When one holds such ambiguious feelings toward their life and upbringing. and when one vacillates and is yet passionate on all sides especailly in regards to family and perceives oppression Only one place seems to quench the fiery hell with in. I know that truly for this type of person suicide seems the only answer. Sad but true. Rather than getting appropriately angry at oppressors or violators, victims turn it all in on themselves and create a seething cauldron of self loathin once in the cauldron the simmering becomes depression boom boom out go the light. I feel for gone Sylvia bless her eart
2002-10-14
Added by: diggity
when reading this poem please understand that Plath was in the process of plunging head first INTO a psychic abyss - it was written shortly before her suicide.
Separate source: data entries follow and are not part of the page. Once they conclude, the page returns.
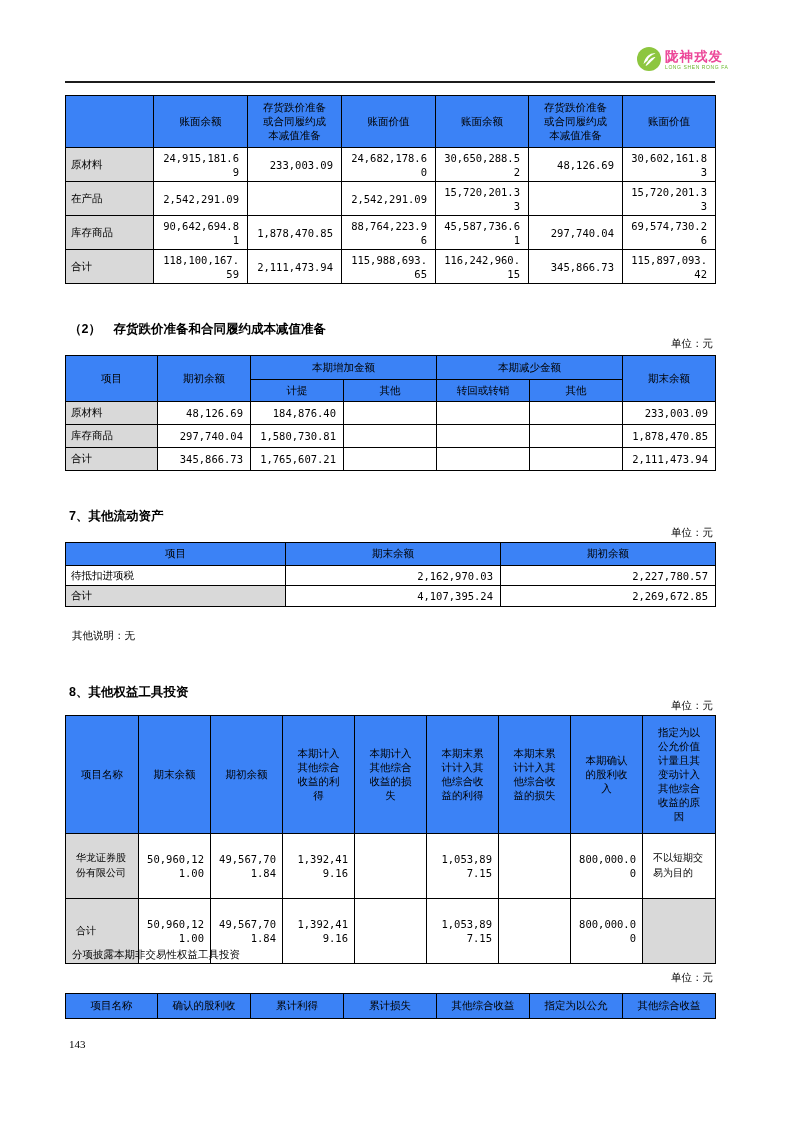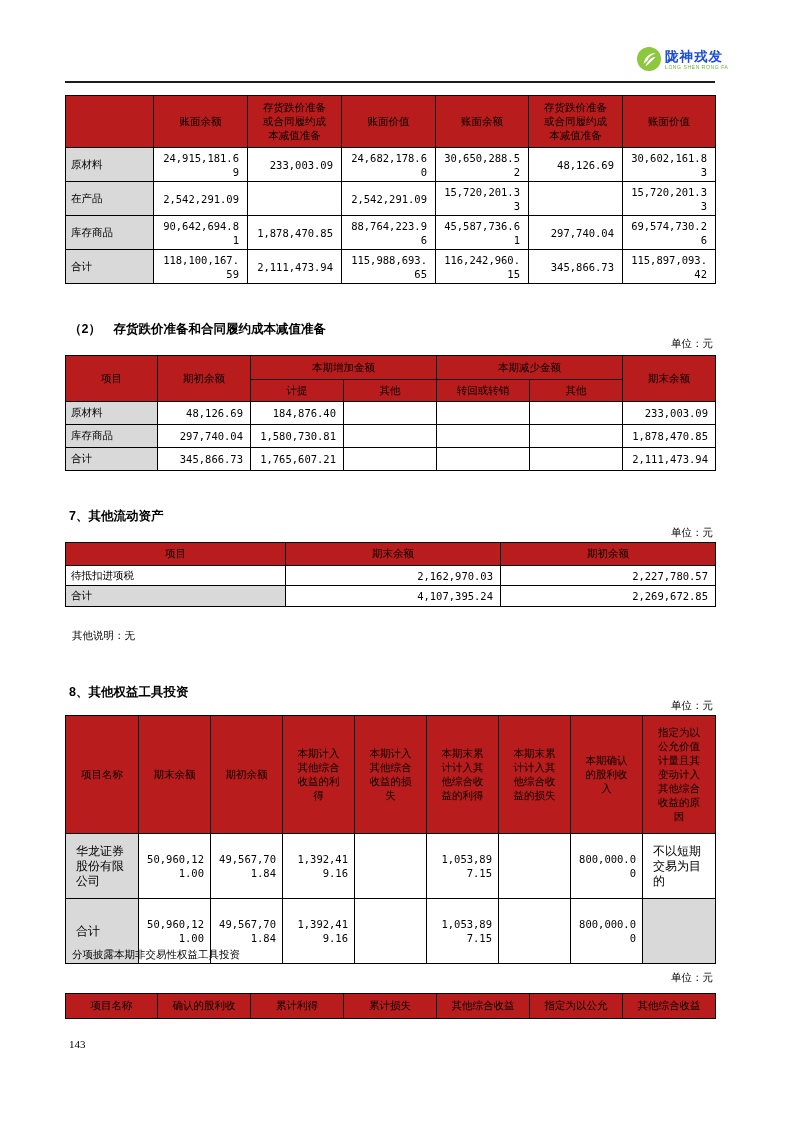--- a/index.html
+++ b/index.html
@@ -4,46 +4,46 @@
 <style>
   html,body{margin:0;padding:0;background:#fff;}
   .page{position:relative;width:793px;height:1122px;background:#fff;overflow:hidden;
         font-family:"Liberation Serif","DejaVu Serif",serif;color:#000;}
 
   
   .doc-title{position:absolute;left:65px;top:54px;font-size:13.5px;letter-spacing:.3px;white-space:nowrap;}
   .header-rule{position:absolute;left:65px;top:81px;width:650px;height:2px;background:#1c1c1c;}
   .logo{position:absolute;top:46px;left:636px;display:flex;align-items:center;gap:3px;}
   .logo-texts{display:flex;flex-direction:column;}
-  .logo-cn{font-size:13.5px;font-weight:bold;color:#1d4ed8;font-family:"Liberation Sans",sans-serif;
+  .logo-cn{font-size:13.5px;font-weight:bold;color:#ec4899;font-family:"Liberation Sans",sans-serif;
            letter-spacing:1px;line-height:15px;white-space:nowrap;}
   .logo-en{font-size:5px;color:#6ab82d;font-family:"Liberation Sans",sans-serif;letter-spacing:.6px;
            line-height:6px;white-space:nowrap;}
 
   
   .heading{position:absolute;left:69px;font-size:12.5px;font-weight:bold;
            font-family:"Liberation Sans",sans-serif;white-space:nowrap;margin-top:20px;}
   .txt{position:absolute;left:72px;font-size:10.5px;white-space:nowrap;}
   .unit{position:absolute;left:65px;width:648px;text-align:right;font-size:10.5px;}
   .pagenum{position:absolute;left:69px;top:1038px;font-size:11px;}
 
   
   .tbl{position:absolute;left:65px;}
   .tbl table{border-collapse:collapse;table-layout:fixed;}
   .tbl th,.tbl td{border:1px solid #000;overflow:hidden;vertical-align:middle;
                   font-size:10.5px;line-height:14px;}
-  .tbl th{background:#b91c1c;font-weight:normal;text-align:center;padding:2px 6px;}
+  .tbl th{background:#3b82f6;font-weight:normal;text-align:center;padding:2px 6px;}
   .tbl td.c-label{text-align:left;padding:2px 5px;}
   .tbl td.c-num{text-align:right;padding:2px 7px;font-family:"DejaVu Sans Mono",monospace;word-break:break-all;}
   .tbl td.gray{background:#d9d9d9;}
   table.t1 th{padding:2px 12px;}
   table.t1 td.c-num{padding:2px 8px;}
   table.t4 th{padding:2px 11px;}
   table.t4 td.c-num{padding:18px 6px;}
-  table.t4 td.c-label{font-size:12px;padding:2px 10px;line-height:15px;}
+  table.t4 td.c-label{font-size:10px;padding:2px 10px;line-height:15px;font-family:Liberation Mono, monospace;}
 
   
   .pos-t1{top:95px;}  .pos-h2{top:301px;} .pos-u1{top:337px;} .pos-t2{top:355px;}
   .pos-h7{top:488px;} .pos-u2{top:526px;} .pos-t3{top:542px;} .pos-note{top:629px;}
   .pos-h8{top:664px;} .pos-u3{top:699px;} .pos-t4{top:715px;} .pos-disc{top:948px;}
   .pos-u4{top:971px;} .pos-t5{top:993px;}
 </style>
 </head>
 <body>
The death of her father occurred when she was 8 and this had a purely negative effect on her ultimately unstable psyche. It is therefore ill-advised to place blame on Hughes for her suicide. There is no denying the genius of Plath, the dark, violent imagery and persistent rhythm of this particular work convey her emotional anguishes brilliantly, however, they do not (and cannot) convey any truth relating to the extent of Hughes's involvement in her suicide.
2002-10-18
Added by: monica
when reading this poem oner has to free FROM bias - a hard tassk since so much has been written about the two
The title daddy suggests to ther reader that the poem is about her father however the last to stanzas relate to hughes.
plaths father died a few days after her 8th birthday which had a detrimental effect on her psyche which she carried around for the rest of her short lived life
i believe that this poem ois a reflection on her short lived relationship with her father.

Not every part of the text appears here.